--- The records ---

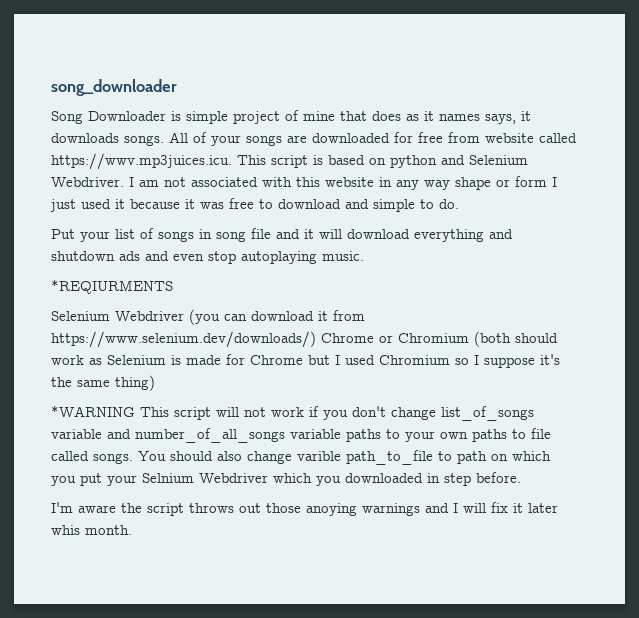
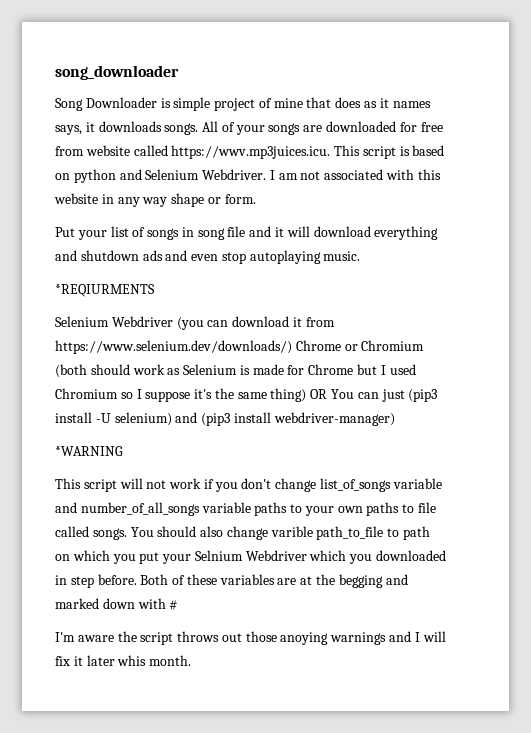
- I am not associated with this website in any way shape or form I just used it because it was free to download and simple to do.
+ I am not associated with this website in any way shape or form.
- Selenium Webdriver (you can download it from https://www.selenium.dev/downloads/) Chrome or Chromium (both should work as Selenium is made for Chrome but I used Chromium so I suppose it's the same thing)
+ Selenium Webdriver (you can download it from https://www.selenium.dev/downloads/) Chrome or Chromium (both should work as Selenium is made for Chrome but I used Chromium so I suppose it's the same thing) OR You can just (pip3 install -U selenium) and (pip3 install webdriver-manager)
- *WARNING This script will not work if you don't change list_of_songs variable and number_of_all_songs variable paths to your own paths to file called songs.
+ *WARNING
+ This script will not work if you don't change list_of_songs variable and number_of_all_songs variable paths to your own paths to file called songs.
+ Both of these variables are at the begging and marked down with #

---

__Problem requirements__
Each entry above should be printed again word for word, with any picture dropped.

__Reply to the task__
- I am not associated with this website in any way shape or form I just used it because it was free to download and simple to do.
+ I am not associated with this website in any way shape or form.
- Selenium Webdriver (you can download it from https://www.selenium.dev/downloads/) Chrome or Chromium (both should work as Selenium is made for Chrome but I used Chromium so I suppose it's the same thing)
+ Selenium Webdriver (you can download it from https://www.selenium.dev/downloads/) Chrome or Chromium (both should work as Selenium is made for Chrome but I used Chromium so I suppose it's the same thing) OR You can just (pip3 install -U selenium) and (pip3 install webdriver-manager)
- *WARNING This script will not work if you don't change list_of_songs variable and number_of_all_songs variable paths to your own paths to file called songs.
+ *WARNING
+ This script will not work if you don't change list_of_songs variable and number_of_all_songs variable paths to your own paths to file called songs.
+ Both of these variables are at the begging and marked down with #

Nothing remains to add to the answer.